◆ Aim of the task ◆
Could you copy exactly the lines below from the one with "avoid bubbles, you" to the one with "none -> <div>dust", inclusive, leaving out any pictures?

◆ Records provided ◆
━━━━━━━━━━━━━━━━━━━━

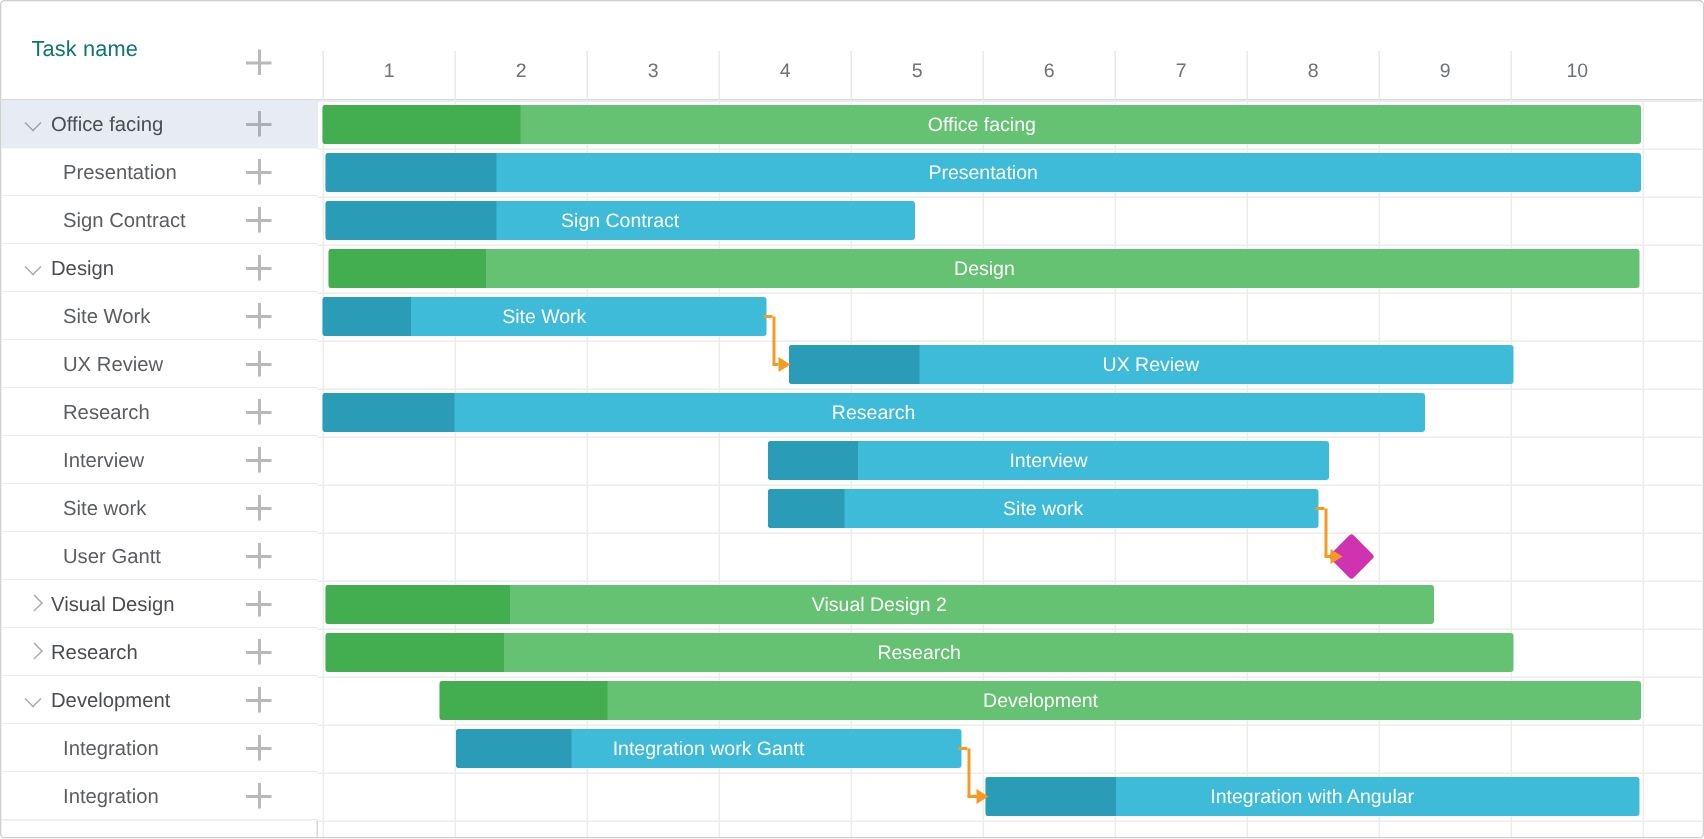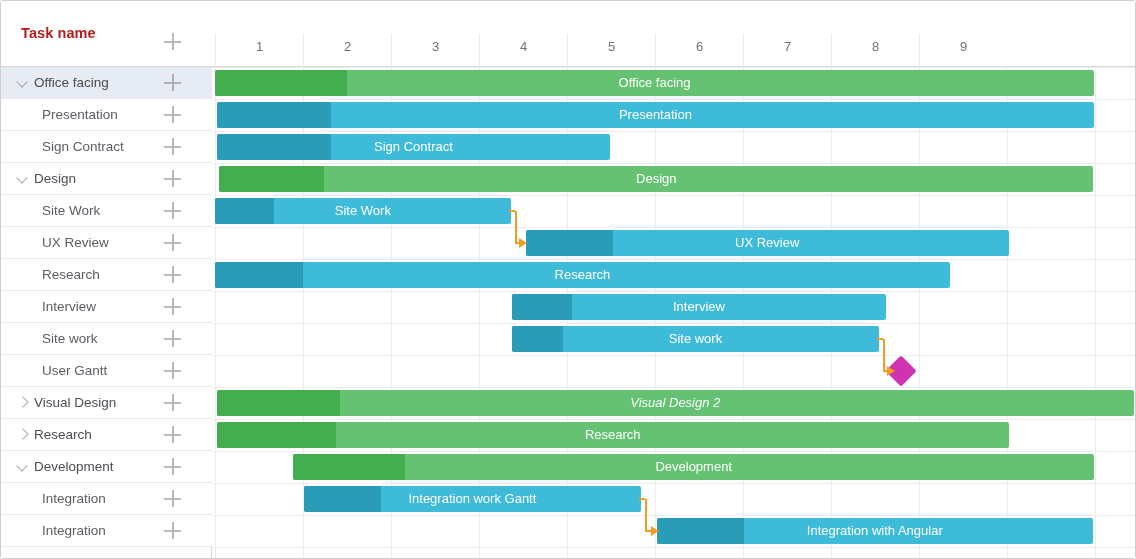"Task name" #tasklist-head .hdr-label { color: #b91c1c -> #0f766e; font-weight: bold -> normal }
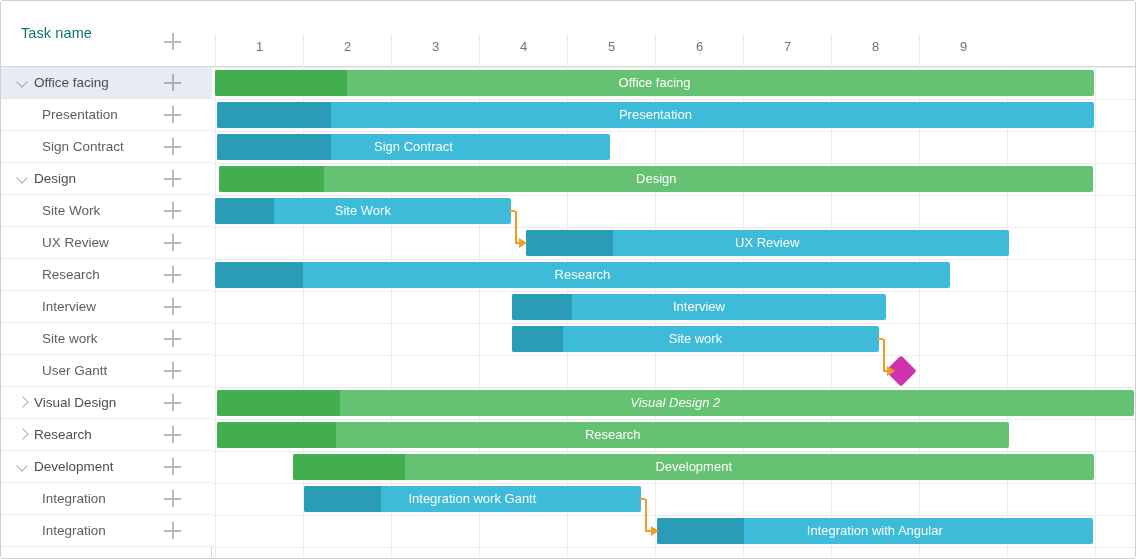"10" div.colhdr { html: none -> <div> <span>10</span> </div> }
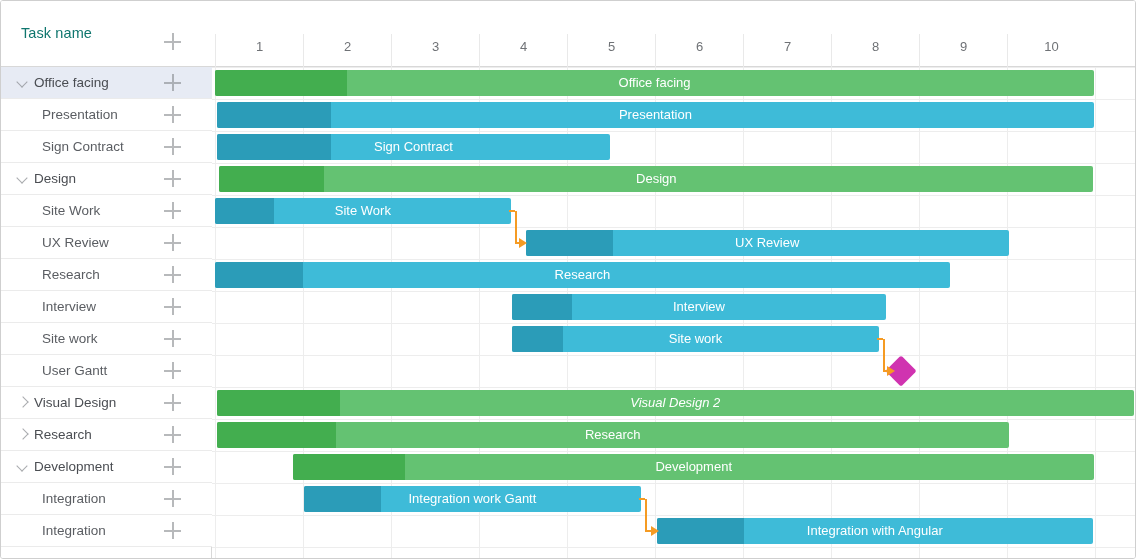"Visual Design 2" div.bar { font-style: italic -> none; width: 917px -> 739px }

━━━━━━━━━━━━━━━━━━━━

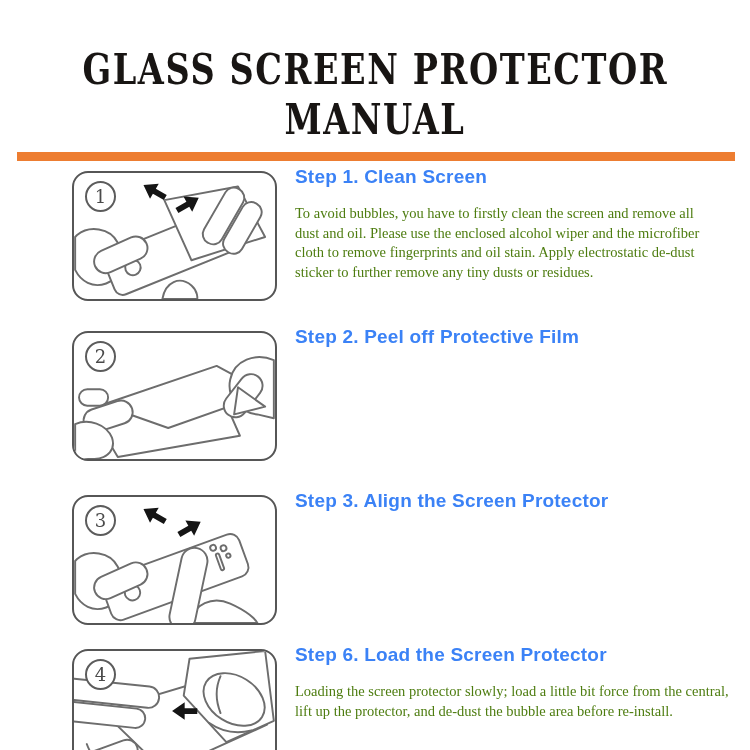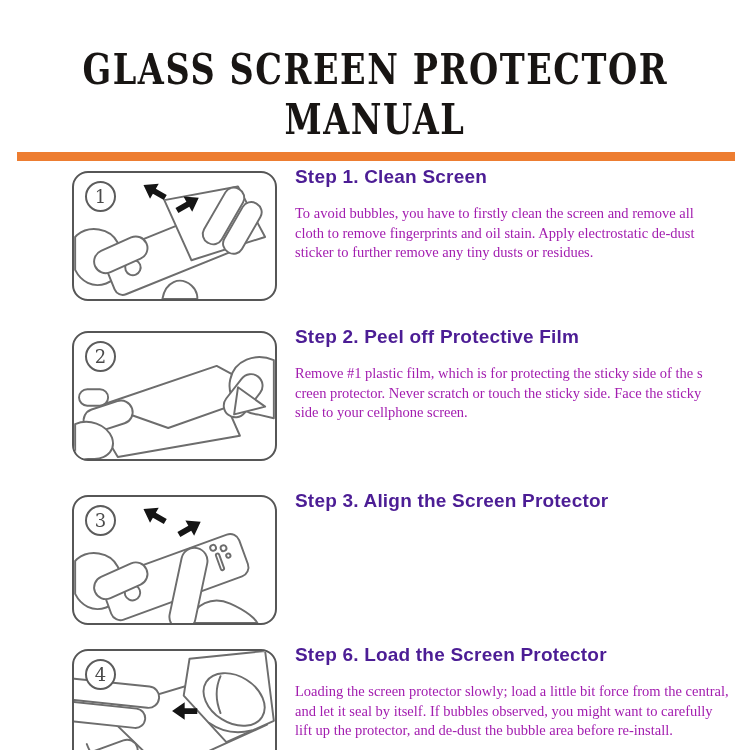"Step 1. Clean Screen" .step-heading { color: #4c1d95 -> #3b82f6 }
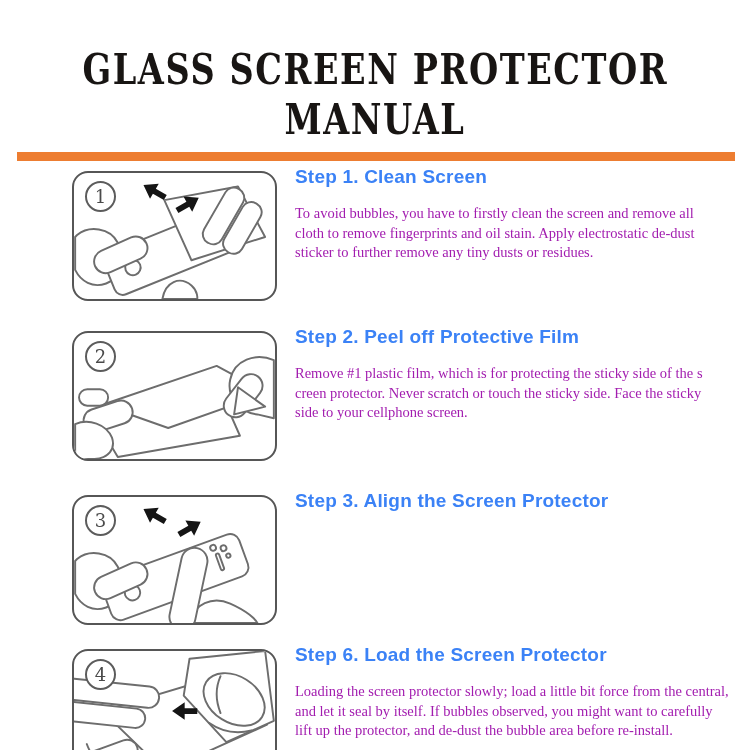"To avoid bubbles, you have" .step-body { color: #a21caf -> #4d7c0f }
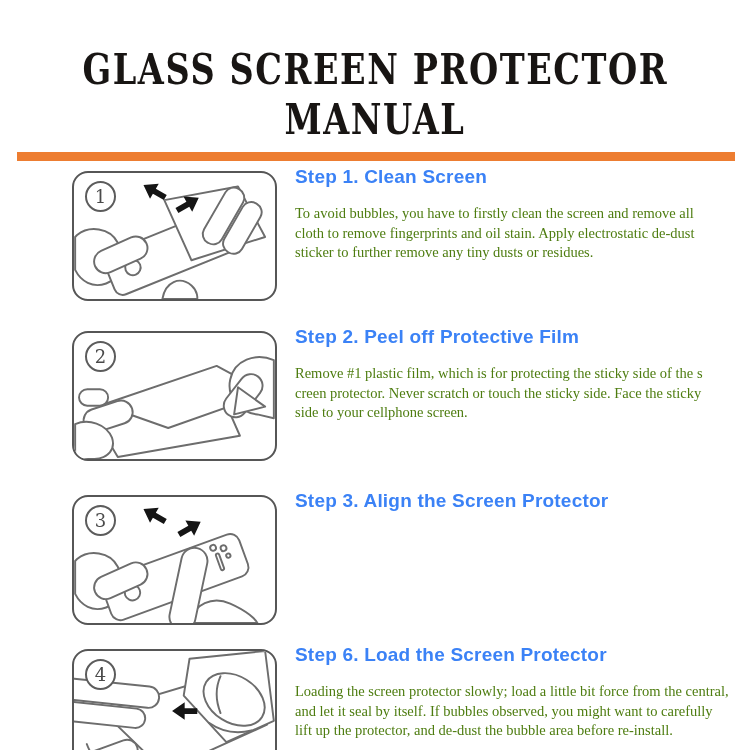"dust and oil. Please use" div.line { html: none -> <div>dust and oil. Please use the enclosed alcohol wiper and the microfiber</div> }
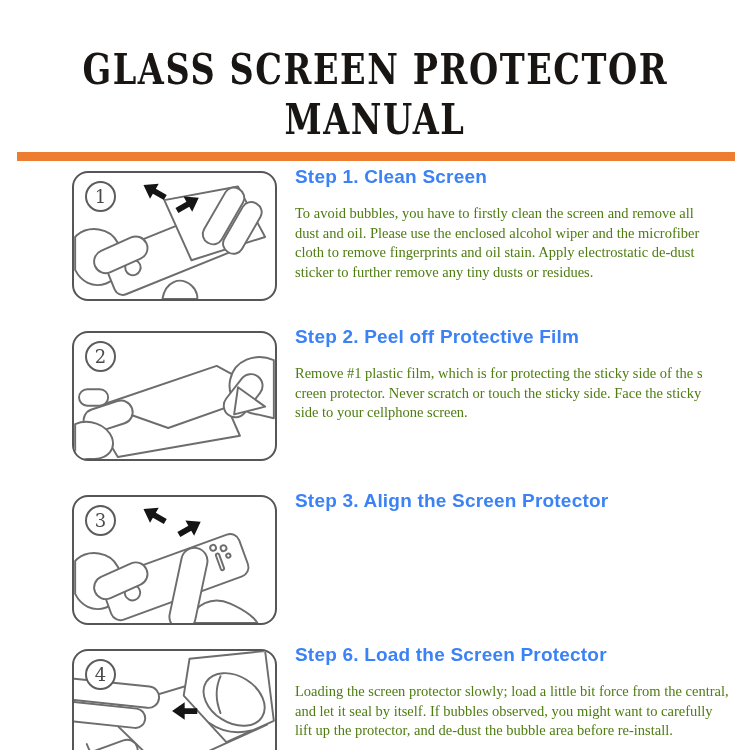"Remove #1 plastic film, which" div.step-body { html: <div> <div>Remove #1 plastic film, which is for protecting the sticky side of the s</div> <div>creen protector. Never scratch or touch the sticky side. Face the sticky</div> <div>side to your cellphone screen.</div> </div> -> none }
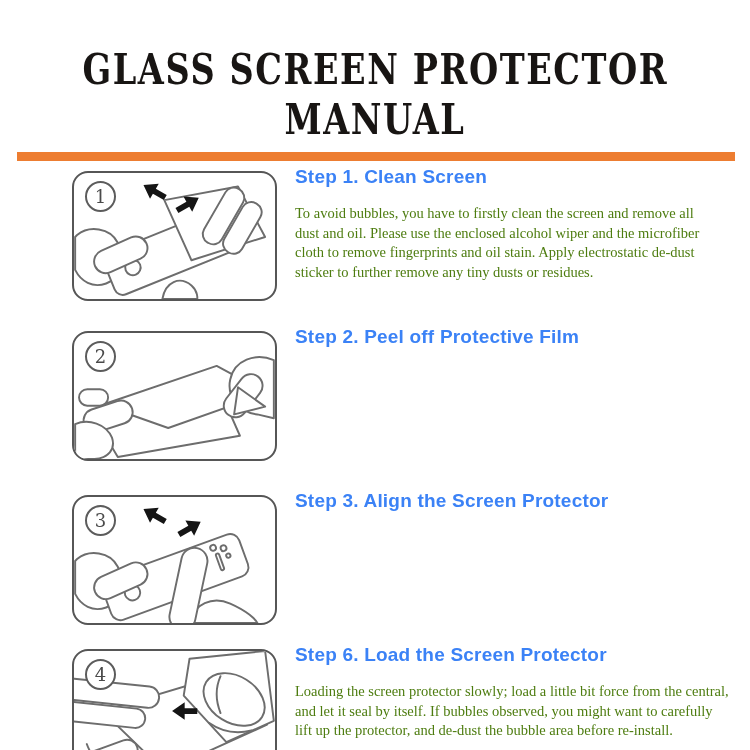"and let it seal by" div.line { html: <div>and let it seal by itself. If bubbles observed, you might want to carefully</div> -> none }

━━━━━━━━━━━━━━━━━━━━

◆ Reply to the exercise ◆
"To avoid bubbles, you have" .step-body { color: #a21caf -> #4d7c0f }
"dust and oil. Please use" div.line { html: none -> <div>dust and oil. Please use the enclosed alcohol wiper and the microfiber</div> }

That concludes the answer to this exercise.